Each company has a sole objective of not just making a profit, but also making sure that the benefits are at their maximum. Making a profit is not something that occurs out of the blues. The management has to plan. Cost-volume-profit Analysis provides a basis for that planning. Cost Volume Planning analysis is essential for generating alternative approaches in sales planning. Meaningful connections exist between variables like volume and profits. Cost-volume-profit evaluation is a management accounting tool demonstrating the link between the variables. Cost Volume Profit Analysis, though widely applicable in the corporate sector, it is also appropriate in other organizations. In this organizations, they are used in the allocation of resources to different needs.

Company management must predict future revenues, operating costs, and profits to assist it in preparing and controlling operations. Managers apply cost-volume-profit evaluation to know the level of operating activity required to avoid losses, meet set target of profits, plan for business operations, and observe the performance of their companies. Cost-Volume-Profit analysis tools are used for decision making and planning process. The tools focus on the relationships of cost, quantity sold, and price. It examines the impacts of shifts in price and volume on a firms' revenue. It analyses management decisions like pricing system, deciding the type of product to deal with, and optimizing the utilization of the production line.

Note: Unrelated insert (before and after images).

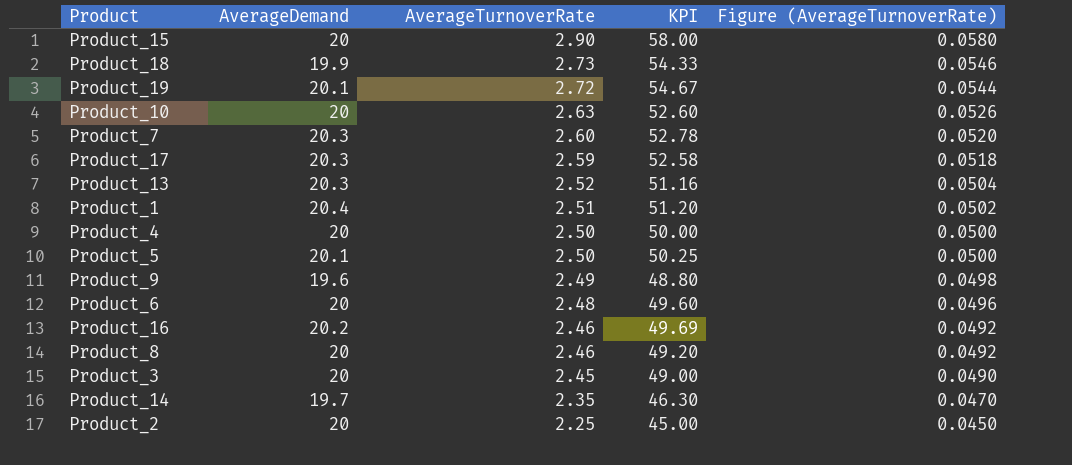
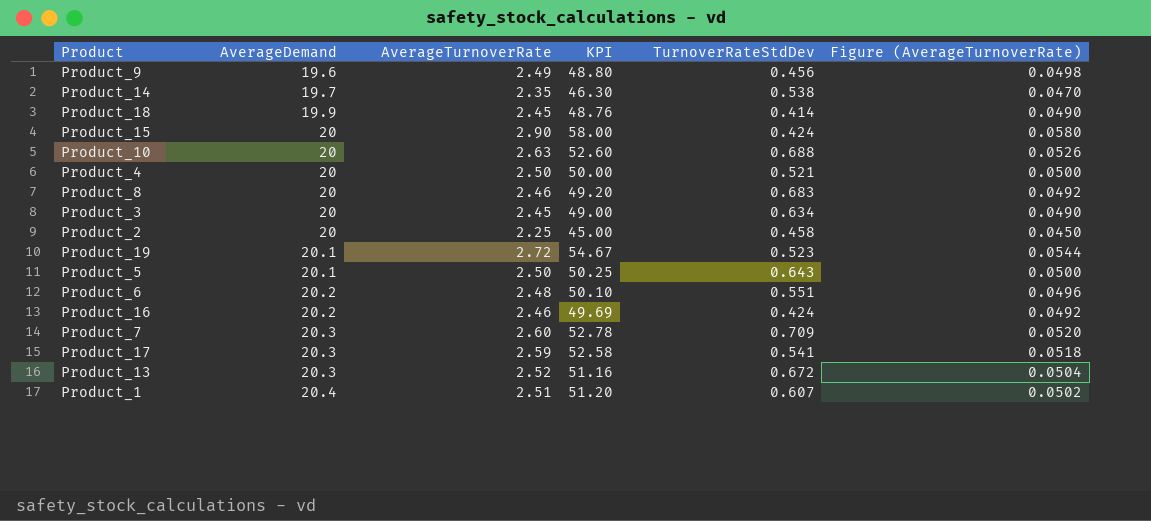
row order: AverageTurnoverRate descending -> AverageDemand ascending
column TurnoverRateStdDev | position: none -> 5
Product_18 | AverageTurnoverRate: 2.73 -> 2.45
Product_18 | KPI: 54.33 -> 48.76
Product_18 | Figure (AverageTurnoverRate): 0.0546 -> 0.0490
Product_6 | AverageDemand: 20 -> 20.2
Product_6 | KPI: 49.60 -> 50.10

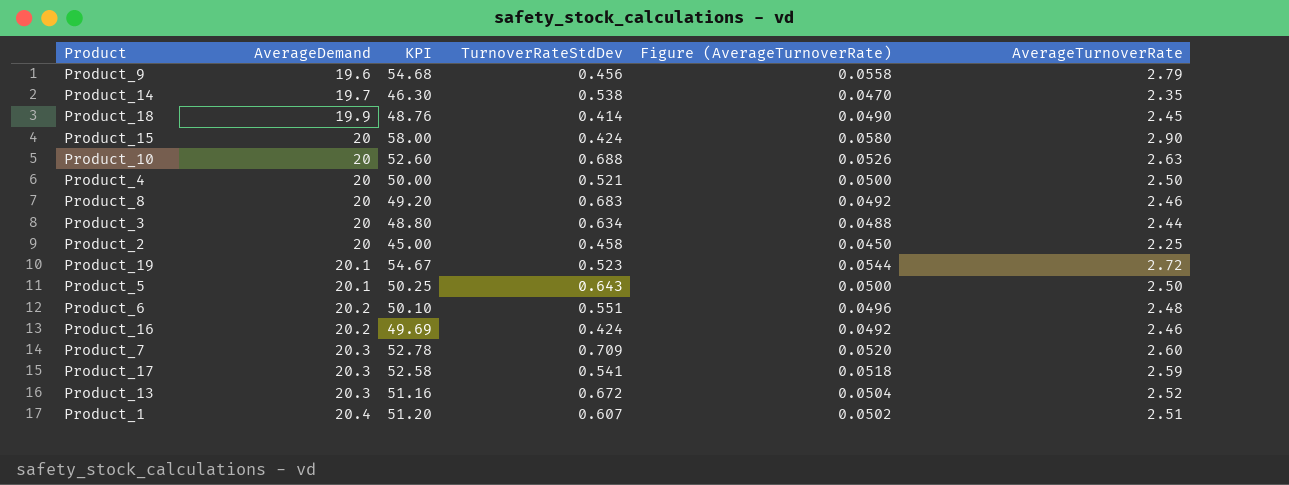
column AverageTurnoverRate | position: 3 -> 6
Product_9 | KPI: 48.80 -> 54.68
Product_9 | Figure (AverageTurnoverRate): 0.0498 -> 0.0558
Product_9 | AverageTurnoverRate: 2.49 -> 2.79
Product_3 | KPI: 49.00 -> 48.80
Product_3 | Figure (AverageTurnoverRate): 0.0490 -> 0.0488
Product_3 | AverageTurnoverRate: 2.45 -> 2.44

Cafferky, M. (2010). Breakeven Analysis: The definitive guide to cost-volume-profit analysis. Business Expert Press.

DRURY, C. M. (2013). Management and cost accounting. Springer.

Garrison, R. H., Noreen, E. W., Brewer, P. C., & McGowan, A. (2010). Managerial     accounting. Issues in Accounting Education, 25(4), 792-793.

Marshall, D. H., McManus, W. W., & Viele, D. F. (2011). Accounting. McGraw-Hill Irwin,.

Warren, C. S., Reeve, J. M., & Duchac, J. (2013). Financial & managerial accounting. Cengage Learning.